The structure of a simple embedded safety loop is shown in Figure 1. It has three main components: sensor, embedded safety system and actuator. When the safety function is triggered, the equipment is switched either into a safe state or off. A dual-channel architecture of the safety loop may be necessary to achieve a higher SIL.
In many industrial applications, an intelligent safety loop that can differentiate among severity of faults and emergency levels is desired. For example:
- If a minor fault occurs, a warning is issued, and the process can still run for a limited time.
- If a major fault occurs, a warning is issued, and the process switches to a safe mode and runs for a limited time.[3 & 4]
- If the safety function is triggered or the emergency button is pressed, the process switches to a safe state or is switched off immediately.[5 & 6]
Such intelligent safety systems can be realized using embedded software. Thus, the proper functioning of the safety systems is dependent on the proper (error-free) functioning of the software.
In most cases, the software development process follows a so-called “V-model” (Figure 2). For each design phase, there is a corresponding verification (testing) phase.

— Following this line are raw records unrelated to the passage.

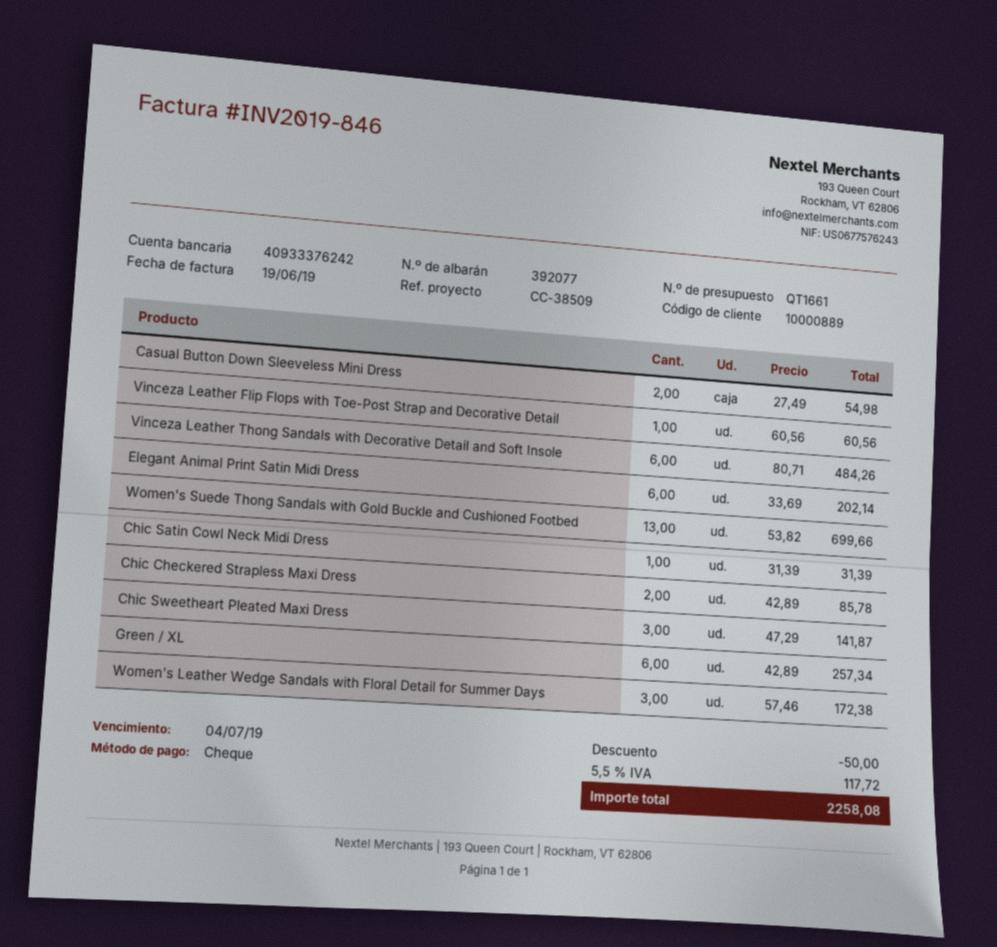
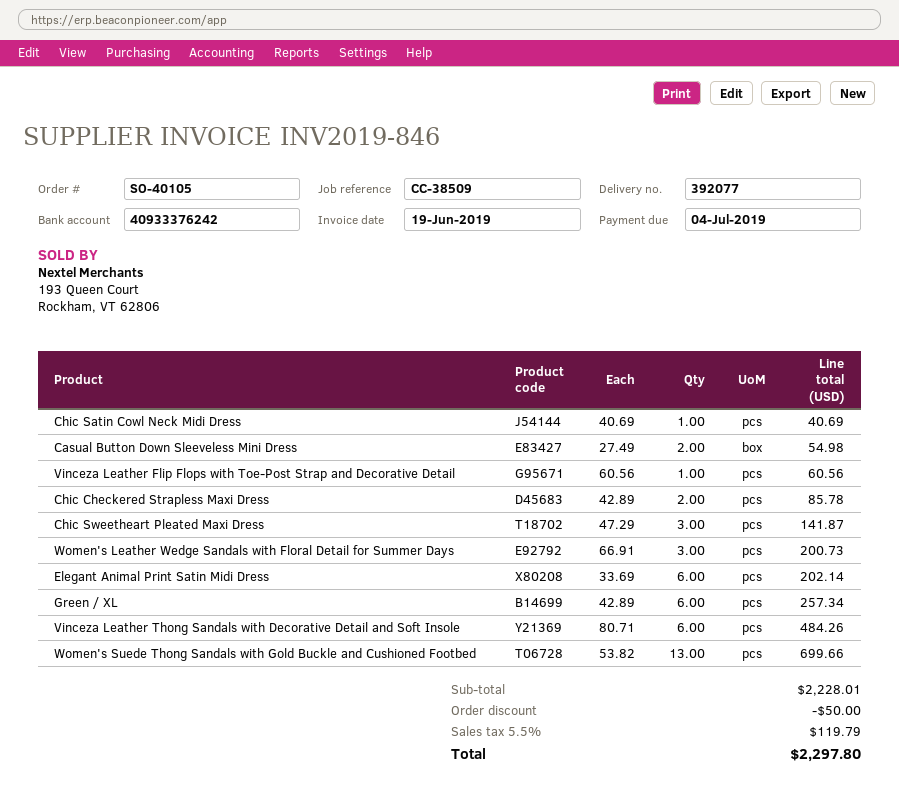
Chic Satin Cowl Neck Midi Dress: 1 x 31.39 = 31.39 -> 1 x 40.69 = 40.69
Women's Leather Wedge Sandals with Floral Detail for Summer Days: 3 x 57.46 = 172.38 -> 3 x 66.91 = 200.73
tax: 5.5% = 117.72 -> 5.5% = 119.79
total: 2258.08 -> 2297.80

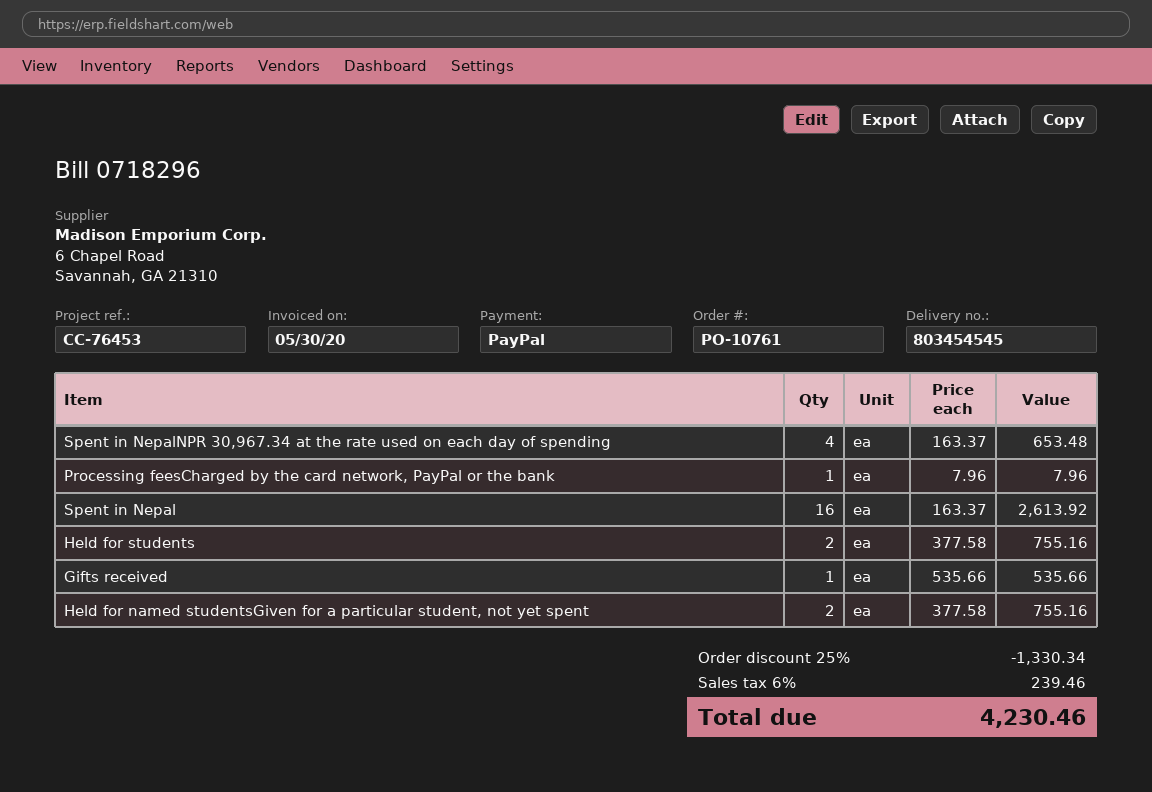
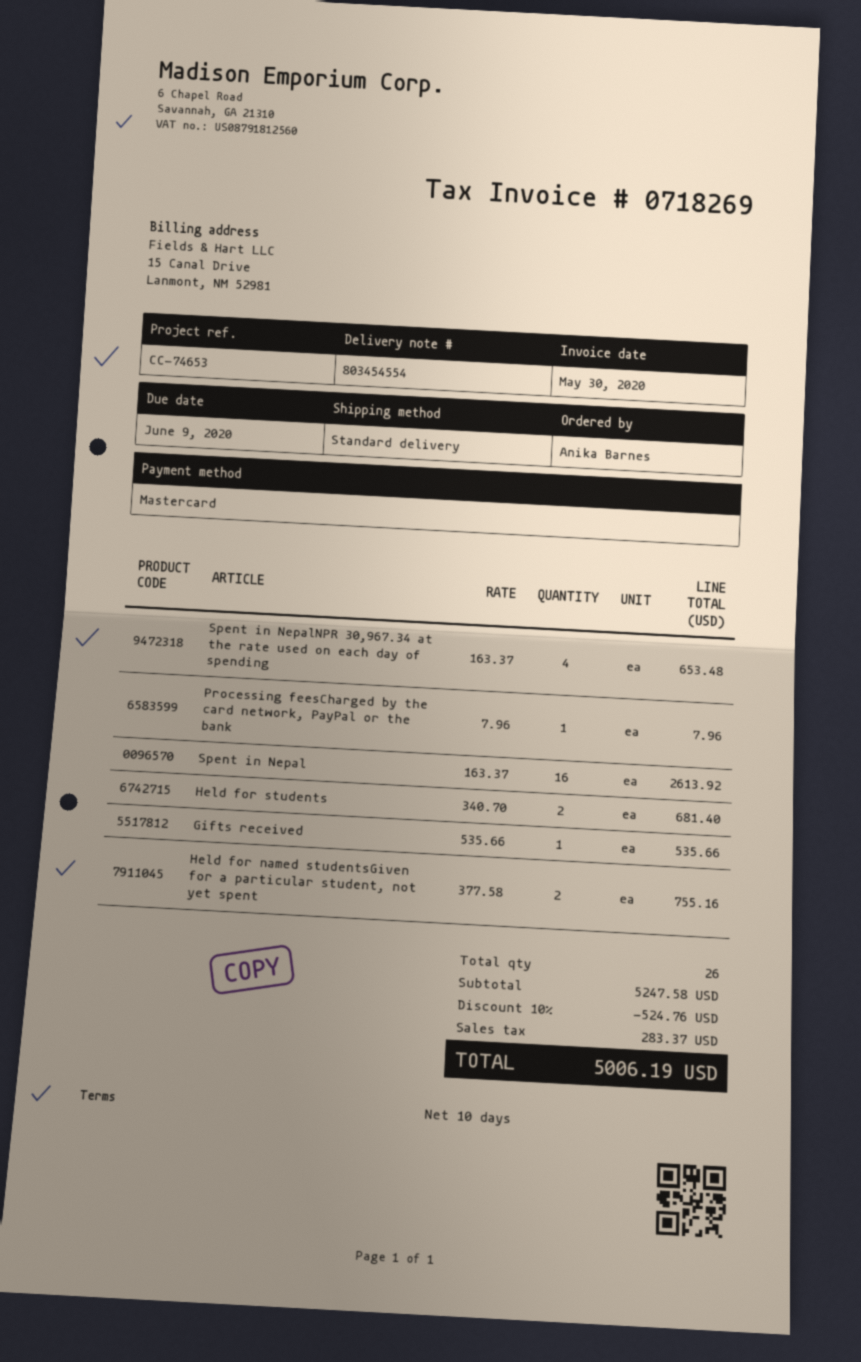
delivery note number: 803454545 -> 803454554
invoice number: 0718296 -> 0718269
reference: CC-76453 -> CC-74653
payment method: PayPal -> Mastercard
Held for students: 2 x 377.58 = 755.16 -> 2 x 340.70 = 681.40
discount: 25% = 1330.34 -> 10% = 524.76
tax: 239.46 -> 283.37
total: 4230.46 -> 5006.19

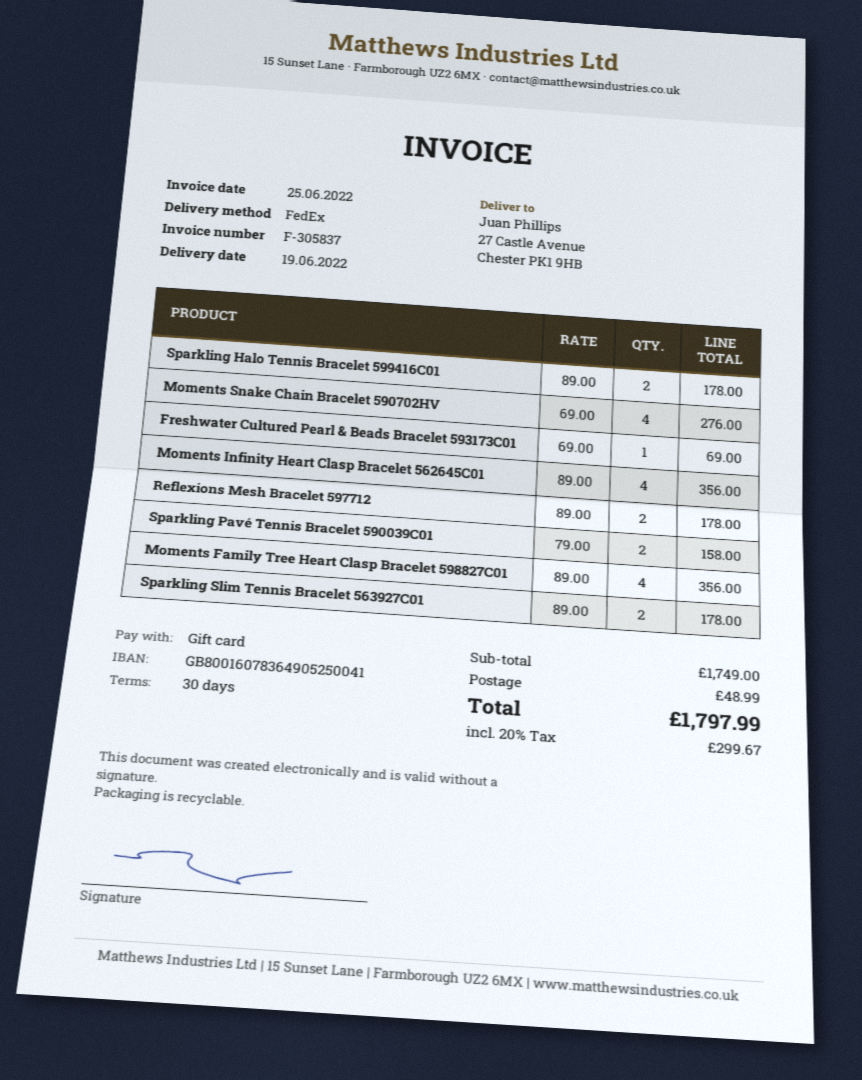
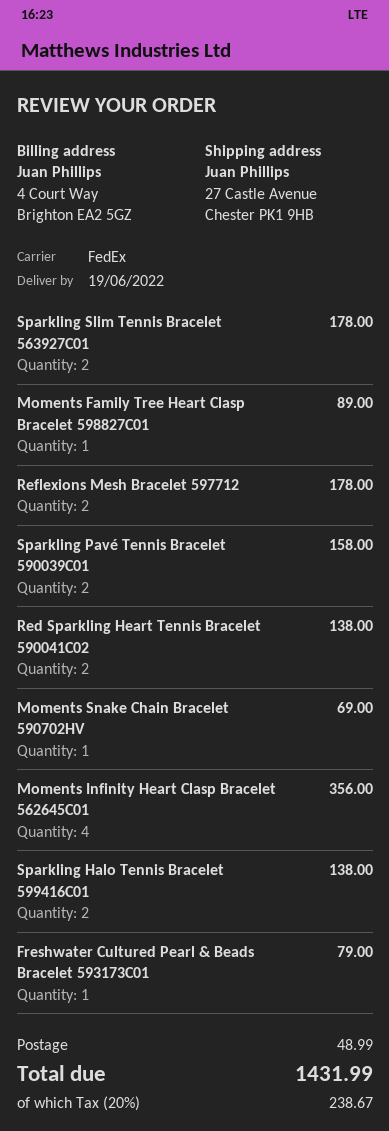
Sparkling Halo Tennis Bracelet 599416C01: 2 for 178.00 -> 2 for 138.00
Moments Snake Chain Bracelet 590702HV: 4 for 276.00 -> 1 for 69.00
Freshwater Cultured Pearl & Beads Bracelet 593173C01: 1 for 69.00 -> 1 for 79.00
Moments Family Tree Heart Clasp Bracelet 598827C01: 4 for 356.00 -> 1 for 89.00
Red Sparkling Heart Tennis Bracelet 590041C02: none -> 2 for 138.00
tax: 20% = 299.67 -> 20% = 238.67
total: 1797.99 -> 1431.99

Nowadays, software is present in all major industry sectors and plays an important role in our daily life. In some applications, the software is not safety critical, so its failure will not endanger lives. In applications, where the software is safety critical, it shall be developed according to industry standards. Despite it being extensively tested, failure is still possible. Therefore, testing plays an important role in software development. Early detection of software errors can save costs and significantly reduce development time.
Since software development is usually an iterative process (requirements can change or new requirements might be defined), it is highly recommended to apply test automation. For every new software version, previous tests (regression tests) have to be rerun to ensure the new changes have not introduced errors. Test automation has several advantages, such as:
- More testing can be completed in less time.
- Many test cases can be executed without human intervention.
- Tests cases are valuable; once they are created, they can be reused.
Software testing methods are grouped into different categories based on different criterion. Testing methods – depending upon whether the software under test is executed or not – can be divided into two categories: static and dynamic.
Static testing is a method by which the software code is inspected, but the code is not run. It is mainly a syntax checking of the code and/or manual review of the code or document to find errors.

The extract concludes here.